The Resist fingerprinting and Third party isolation settings is also worth a try, it doesn't stop everything but it does prevent some of it. For usability I usually install the corresponding add-ons so I can toggle them with a button (these settings tends to break stuff).

LocalCDN may also help a bit by using local copies of commonly used resources.

I used to have an add-on that could spoof the font detection by making small random changes to font sizes, but it stopped working and I haven't found a replacement.


Font detection is stopped by fingerprinting resistance. But not font enumeration. (Which fonts you have, not how they look.)

Then there is CSS exfiltration and rectangle readout...



These tests are sketchy - I have been awarded 17.85 bits on this browser however 13.94 bits come from one line item:

> System Fonts Arial, Bitstream Vera Sans Mono, Bookman Old Style, Century Schoolbook, Courier, Courier New, Helvetica, Monaco, Palatino, Palatino Linotype, Times, Times New Roman (via javascript)

But as a Linux user, those are all mapped by Freetype (some to the same typeface) as many of those are copyright (? encumbered, not freely licensed) fonts:

    $ for zzz in Arial "Bitstream Vera Sans Mono" "Bookman Old Style" "Century Schoolbook" Courier "Courier New" Helvetica Monaco "Palatino Palatino" Linotype Times "Times New Roman"; do fc-match "$zzz"; done;
    
    LiberationSans-Regular.ttf: "Liberation Sans" "Regular"
    .. 12 more lines of font replacement maps...
This website javascript test is measuring a heuristic, giving it a very high score (almost twice as high as anything else, "Hash of canvas fingerprint" is next) but that measurement is patently false compared to the real data. (it also reports no Ad Blocker used and I have uBlock-O fully enabled).


You should probably contact the EFF, so that could improve it.


I am a lifelong EFF fan and supporter, but... well, if everyone (ad / tracker people) is using this code and set of techniques I'm better off not pointing out how wrong it is. :)

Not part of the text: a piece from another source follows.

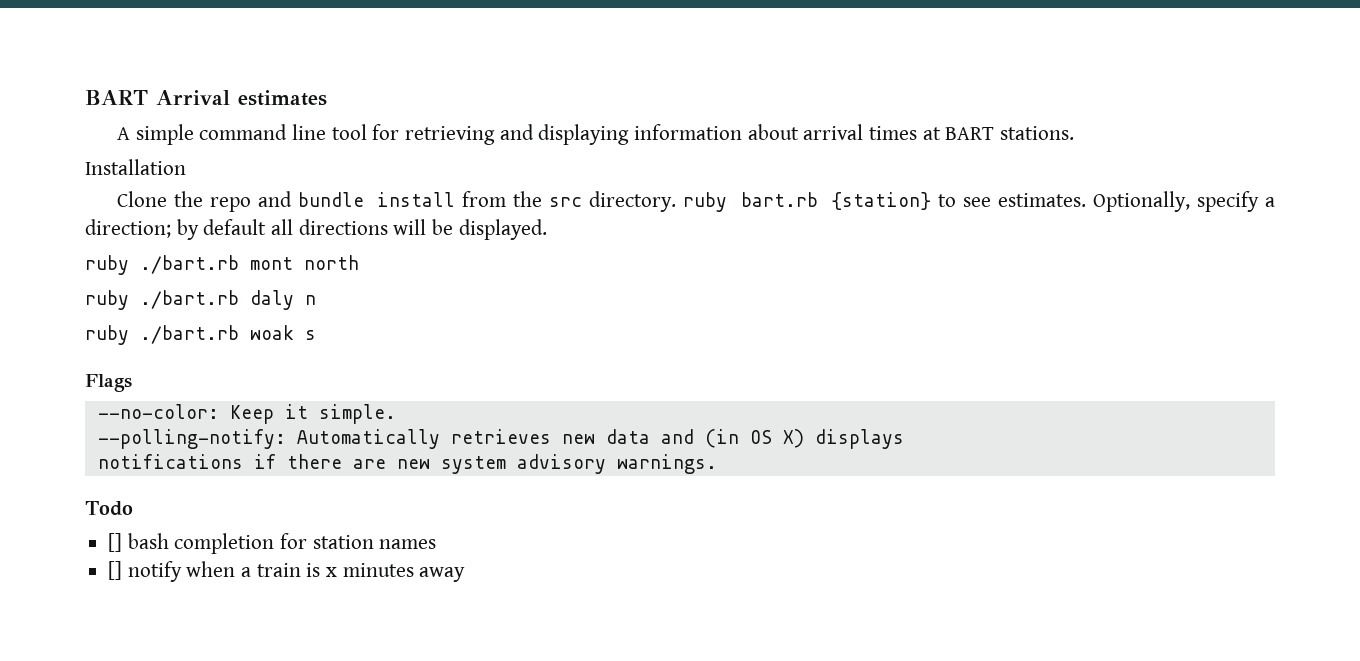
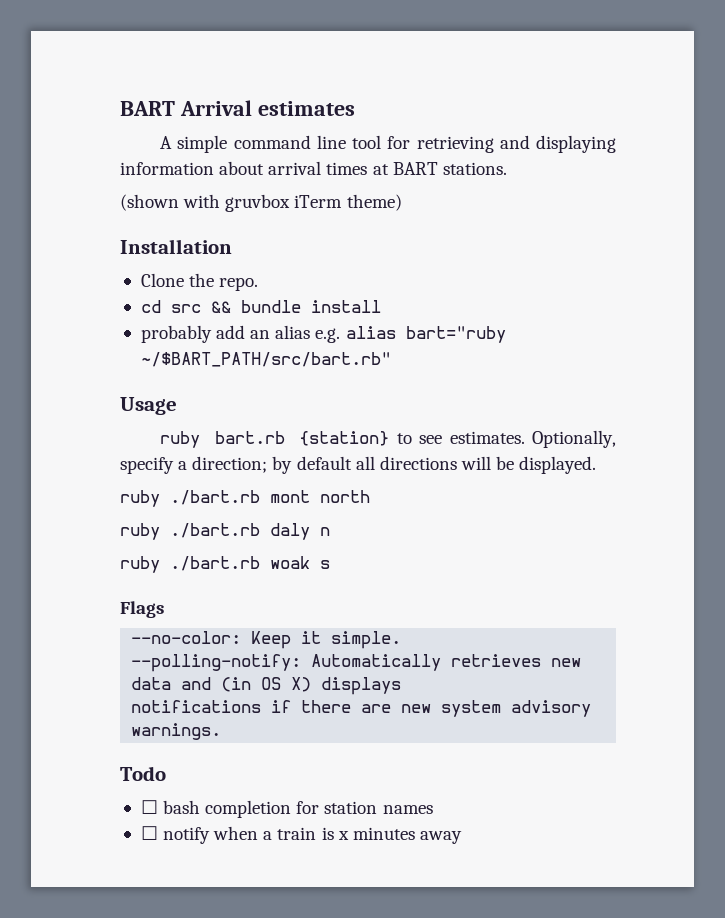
[85,159,186,175] [117,191,677,212] Installation // Clone the repo and bundle install from the src directory. -> [120,194,402,212] [120,239,232,254] [140,273,259,291] [140,300,381,313] [140,325,506,343] [140,352,391,367] [120,397,177,415] (shown with gruvbox iTerm theme) // Installation // Clone the repo. // cd src && bundle install // probably add an alias e.g. alias bart="ruby ~/$BART_PATH/src/bart.rb" // Usage //
[108,533,123,552] [] -> [140,800,158,814] ☐
[108,561,123,580] [] -> [140,826,158,840] ☐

It's almost like how Airwolf used to toss out chaff left and right to escape the bad guys, I have Earnest Borgnine in the back going "Why can't we hover like regular helicopter people?" as Firefox tosses out fake font results to Javascript sniffers.


Both are garbage and both underestimate and overestimate entropy at the same time, due to sampling from a biased set of users.